Exercise instructions:
Look through the entries below for the string "emails", and copy each line where it is found.

Task data:

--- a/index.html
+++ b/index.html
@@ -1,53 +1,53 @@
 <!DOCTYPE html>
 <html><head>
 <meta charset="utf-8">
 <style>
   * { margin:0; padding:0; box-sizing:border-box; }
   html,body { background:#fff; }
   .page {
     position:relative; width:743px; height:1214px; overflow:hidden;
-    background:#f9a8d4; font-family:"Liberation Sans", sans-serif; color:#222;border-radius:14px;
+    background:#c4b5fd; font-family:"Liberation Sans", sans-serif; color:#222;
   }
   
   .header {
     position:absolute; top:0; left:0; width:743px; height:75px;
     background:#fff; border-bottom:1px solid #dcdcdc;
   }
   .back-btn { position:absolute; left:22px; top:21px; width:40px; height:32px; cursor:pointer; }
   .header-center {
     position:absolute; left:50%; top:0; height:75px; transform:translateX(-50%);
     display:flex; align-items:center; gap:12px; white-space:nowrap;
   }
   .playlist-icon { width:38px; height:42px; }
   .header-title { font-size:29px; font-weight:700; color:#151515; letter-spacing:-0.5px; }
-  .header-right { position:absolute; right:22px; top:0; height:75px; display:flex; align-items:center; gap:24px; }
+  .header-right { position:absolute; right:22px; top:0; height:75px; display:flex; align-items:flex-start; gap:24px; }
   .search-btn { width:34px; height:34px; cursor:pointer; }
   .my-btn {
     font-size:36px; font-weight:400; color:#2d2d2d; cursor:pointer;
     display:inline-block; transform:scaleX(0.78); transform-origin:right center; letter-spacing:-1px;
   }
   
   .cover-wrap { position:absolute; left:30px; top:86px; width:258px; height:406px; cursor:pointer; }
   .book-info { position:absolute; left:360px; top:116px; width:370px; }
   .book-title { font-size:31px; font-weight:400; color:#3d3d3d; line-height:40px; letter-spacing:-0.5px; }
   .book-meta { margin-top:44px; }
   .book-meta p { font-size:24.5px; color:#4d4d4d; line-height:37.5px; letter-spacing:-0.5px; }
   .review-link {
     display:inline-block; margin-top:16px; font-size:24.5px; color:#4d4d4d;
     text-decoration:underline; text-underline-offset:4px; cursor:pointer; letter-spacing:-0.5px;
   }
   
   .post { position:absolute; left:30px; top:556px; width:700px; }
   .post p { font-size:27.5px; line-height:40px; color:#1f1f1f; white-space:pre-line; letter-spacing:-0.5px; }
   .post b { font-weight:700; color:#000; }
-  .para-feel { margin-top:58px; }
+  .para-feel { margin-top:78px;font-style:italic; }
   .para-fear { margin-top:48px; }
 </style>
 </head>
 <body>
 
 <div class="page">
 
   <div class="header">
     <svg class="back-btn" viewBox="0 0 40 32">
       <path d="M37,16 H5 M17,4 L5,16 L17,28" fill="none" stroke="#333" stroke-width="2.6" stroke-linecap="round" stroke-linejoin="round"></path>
==
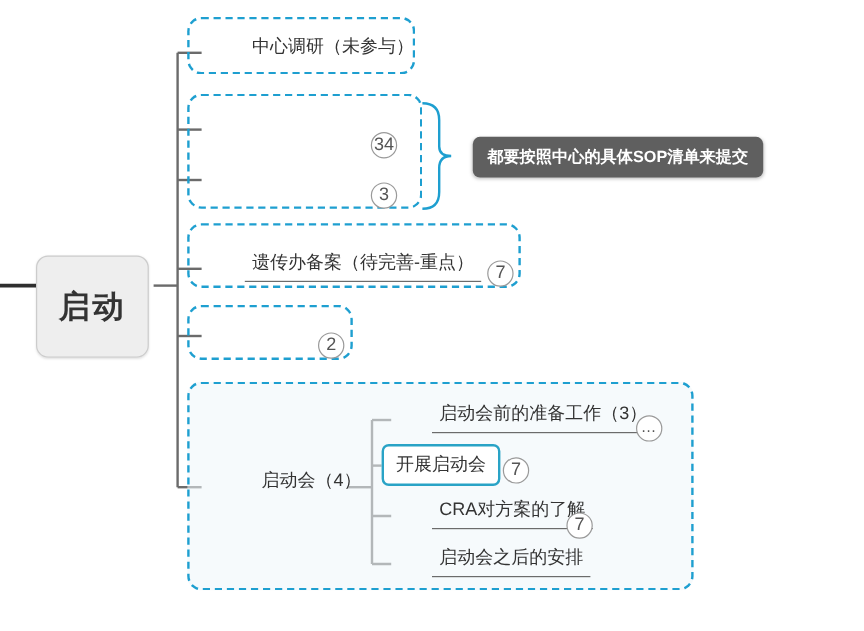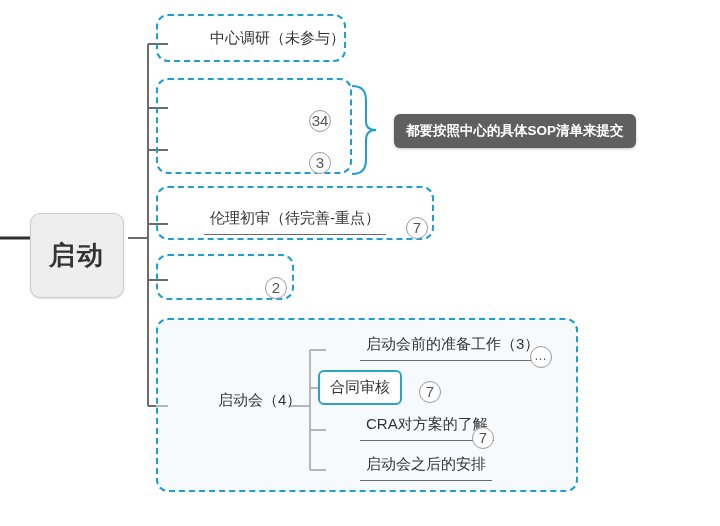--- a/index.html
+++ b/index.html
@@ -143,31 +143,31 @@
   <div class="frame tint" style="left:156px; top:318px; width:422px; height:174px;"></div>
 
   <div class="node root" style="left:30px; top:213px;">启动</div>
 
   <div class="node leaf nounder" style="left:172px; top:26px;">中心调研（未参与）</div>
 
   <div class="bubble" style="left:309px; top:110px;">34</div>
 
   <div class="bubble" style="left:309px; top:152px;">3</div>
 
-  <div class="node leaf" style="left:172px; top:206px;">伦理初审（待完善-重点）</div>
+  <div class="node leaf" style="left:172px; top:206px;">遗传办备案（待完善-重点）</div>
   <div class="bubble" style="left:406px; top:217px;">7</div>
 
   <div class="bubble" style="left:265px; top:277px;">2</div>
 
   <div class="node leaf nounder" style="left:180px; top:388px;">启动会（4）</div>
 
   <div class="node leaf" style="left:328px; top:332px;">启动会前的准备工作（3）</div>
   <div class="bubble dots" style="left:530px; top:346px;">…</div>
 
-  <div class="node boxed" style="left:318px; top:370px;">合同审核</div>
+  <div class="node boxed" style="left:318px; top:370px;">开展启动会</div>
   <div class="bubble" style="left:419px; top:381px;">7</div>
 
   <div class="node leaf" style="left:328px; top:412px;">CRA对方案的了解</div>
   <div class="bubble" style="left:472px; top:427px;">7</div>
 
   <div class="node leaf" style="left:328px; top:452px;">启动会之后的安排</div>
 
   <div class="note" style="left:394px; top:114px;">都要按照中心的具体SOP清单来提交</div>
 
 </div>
--
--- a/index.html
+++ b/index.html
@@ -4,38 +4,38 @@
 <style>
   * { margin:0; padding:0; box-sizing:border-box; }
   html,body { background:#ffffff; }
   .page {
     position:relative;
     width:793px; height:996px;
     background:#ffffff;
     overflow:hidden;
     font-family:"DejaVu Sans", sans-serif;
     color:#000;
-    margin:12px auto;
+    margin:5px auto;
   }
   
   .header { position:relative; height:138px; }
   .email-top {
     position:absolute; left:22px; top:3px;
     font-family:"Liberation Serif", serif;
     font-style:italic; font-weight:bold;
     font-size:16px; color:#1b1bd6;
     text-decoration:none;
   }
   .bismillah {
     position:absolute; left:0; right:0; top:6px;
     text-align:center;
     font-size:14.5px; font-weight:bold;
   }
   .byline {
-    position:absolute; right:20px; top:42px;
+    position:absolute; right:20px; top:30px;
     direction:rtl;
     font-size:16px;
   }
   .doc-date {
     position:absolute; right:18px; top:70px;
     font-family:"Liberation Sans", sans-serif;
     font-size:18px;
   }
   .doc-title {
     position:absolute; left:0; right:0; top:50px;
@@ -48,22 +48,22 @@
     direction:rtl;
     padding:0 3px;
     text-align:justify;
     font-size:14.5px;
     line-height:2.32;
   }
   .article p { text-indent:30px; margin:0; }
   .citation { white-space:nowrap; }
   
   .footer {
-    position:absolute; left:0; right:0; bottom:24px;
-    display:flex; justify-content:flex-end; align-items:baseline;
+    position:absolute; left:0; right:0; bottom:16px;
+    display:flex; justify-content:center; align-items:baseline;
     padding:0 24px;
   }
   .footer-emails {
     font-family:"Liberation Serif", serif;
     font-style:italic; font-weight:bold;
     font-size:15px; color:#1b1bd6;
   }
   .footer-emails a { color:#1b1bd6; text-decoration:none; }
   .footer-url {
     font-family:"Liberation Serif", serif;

Task response:
   .footer-emails {
   .footer-emails a { color:#1b1bd6; text-decoration:none; }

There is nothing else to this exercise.